(Task objective): For this task, copy all of the data below exactly and skip the pictures.

(Provided information):
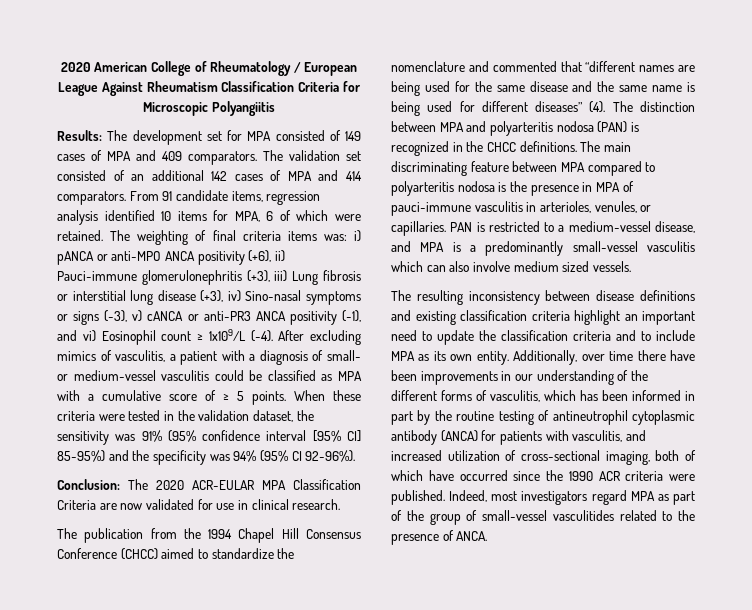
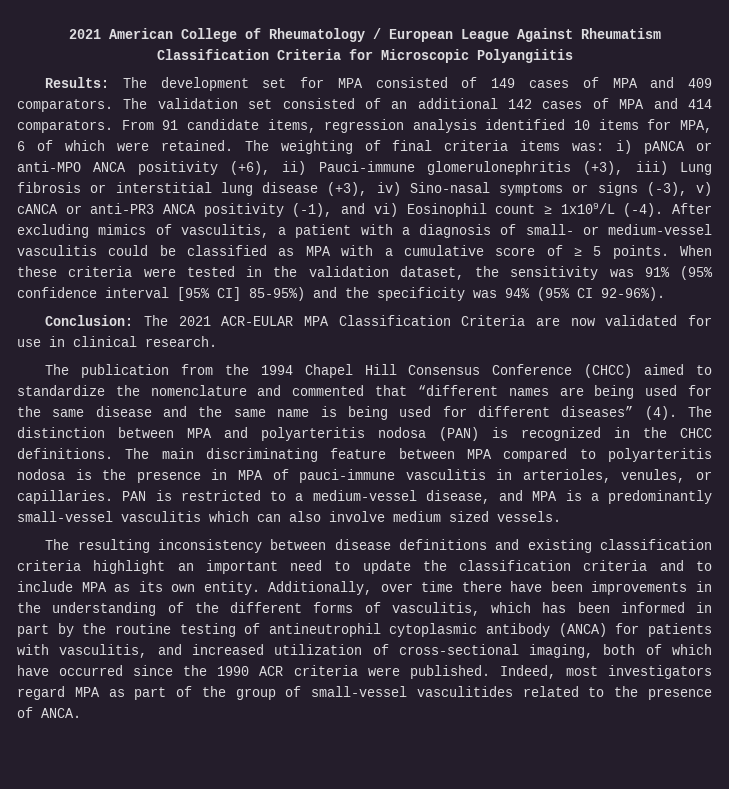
- 2020 American College of Rheumatology / European League Against Rheumatism Classification Criteria for Microscopic Polyangiitis
+ 2021 American College of Rheumatology / European League Against Rheumatism Classification Criteria for Microscopic Polyangiitis
- Conclusion: The 2020 ACR-EULAR MPA Classification Criteria are now validated for use in clinical research.
+ Conclusion: The 2021 ACR-EULAR MPA Classification Criteria are now validated for use in clinical research.
- Additionally, over time there have been improvements in our understanding of the different forms of vasculitis, which has been informed in part by the routine testing of antineutrophil cytoplasmic antibody (ANCA) for patients with vasculitis, and increased utilization of cross-sectional imaging, both of which have occurred since the 1990 ACR criteria were published.
+ Additionally, over time there have been improvements in the understanding of the different forms of vasculitis, which has been informed in part by the routine testing of antineutrophil cytoplasmic antibody (ANCA) for patients with vasculitis, and increased utilization of cross-sectional imaging, both of which have occurred since the 1990 ACR criteria were published.

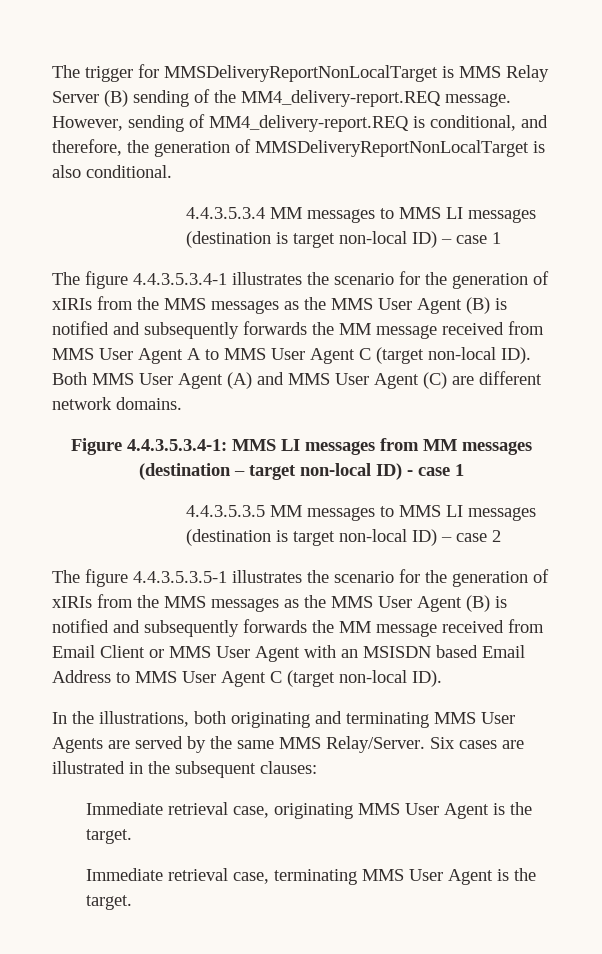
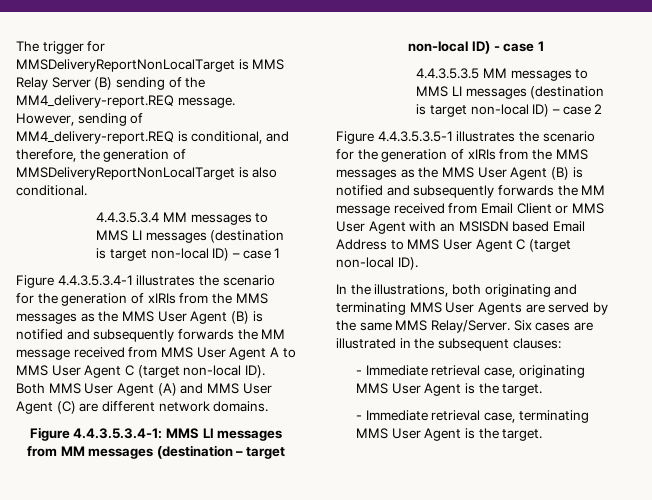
- The figure 4.4.3.5.3.4-1 illustrates the scenario for the generation of xIRIs from the MMS messages as the MMS User Agent (B) is notified and subsequently forwards the MM message received from MMS User Agent A to MMS User Agent C (target non-local ID). Both MMS User Agent (A) and MMS User Agent (C) are different network domains.
+ Figure 4.4.3.5.3.4-1 illustrates the scenario for the generation of xIRIs from the MMS messages as the MMS User Agent (B) is notified and subsequently forwards the MM message received from MMS User Agent A to MMS User Agent C (target non-local ID). Both MMS User Agent (A) and MMS User Agent (C) are different network domains.
- The figure 4.4.3.5.3.5-1 illustrates the scenario for the generation of xIRIs from the MMS messages as the MMS User Agent (B) is notified and subsequently forwards the MM message received from Email Client or MMS User Agent with an MSISDN based Email Address to MMS User Agent C (target non-local ID).
+ Figure 4.4.3.5.3.5-1 illustrates the scenario for the generation of xIRIs from the MMS messages as the MMS User Agent (B) is notified and subsequently forwards the MM message received from Email Client or MMS User Agent with an MSISDN based Email Address to MMS User Agent C (target non-local ID).
- Immediate retrieval case, originating MMS User Agent is the target.
+ - Immediate retrieval case, originating MMS User Agent is the target.
- Immediate retrieval case, terminating MMS User Agent is the target.
+ - Immediate retrieval case, terminating MMS User Agent is the target.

(Exercise response):
- 2020 American College of Rheumatology / European League Against Rheumatism Classification Criteria for Microscopic Polyangiitis
+ 2021 American College of Rheumatology / European League Against Rheumatism Classification Criteria for Microscopic Polyangiitis
- Conclusion: The 2020 ACR-EULAR MPA Classification Criteria are now validated for use in clinical research.
+ Conclusion: The 2021 ACR-EULAR MPA Classification Criteria are now validated for use in clinical research.
- Additionally, over time there have been improvements in our understanding of the different forms of vasculitis, which has been informed in part by the routine testing of antineutrophil cytoplasmic antibody (ANCA) for patients with vasculitis, and increased utilization of cross-sectional imaging, both of which have occurred since the 1990 ACR criteria were published.
+ Additionally, over time there have been improvements in the understanding of the different forms of vasculitis, which has been informed in part by the routine testing of antineutrophil cytoplasmic antibody (ANCA) for patients with vasculitis, and increased utilization of cross-sectional imaging, both of which have occurred since the 1990 ACR criteria were published.

- The figure 4.4.3.5.3.4-1 illustrates the scenario for the generation of xIRIs from the MMS messages as the MMS User Agent (B) is notified and subsequently forwards the MM message received from MMS User Agent A to MMS User Agent C (target non-local ID). Both MMS User Agent (A) and MMS User Agent (C) are different network domains.
+ Figure 4.4.3.5.3.4-1 illustrates the scenario for the generation of xIRIs from the MMS messages as the MMS User Agent (B) is notified and subsequently forwards the MM message received from MMS User Agent A to MMS User Agent C (target non-local ID). Both MMS User Agent (A) and MMS User Agent (C) are different network domains.
- The figure 4.4.3.5.3.5-1 illustrates the scenario for the generation of xIRIs from the MMS messages as the MMS User Agent (B) is notified and subsequently forwards the MM message received from Email Client or MMS User Agent with an MSISDN based Email Address to MMS User Agent C (target non-local ID).
+ Figure 4.4.3.5.3.5-1 illustrates the scenario for the generation of xIRIs from the MMS messages as the MMS User Agent (B) is notified and subsequently forwards the MM message received from Email Client or MMS User Agent with an MSISDN based Email Address to MMS User Agent C (target non-local ID).
- Immediate retrieval case, originating MMS User Agent is the target.
+ - Immediate retrieval case, originating MMS User Agent is the target.
- Immediate retrieval case, terminating MMS User Agent is the target.
+ - Immediate retrieval case, terminating MMS User Agent is the target.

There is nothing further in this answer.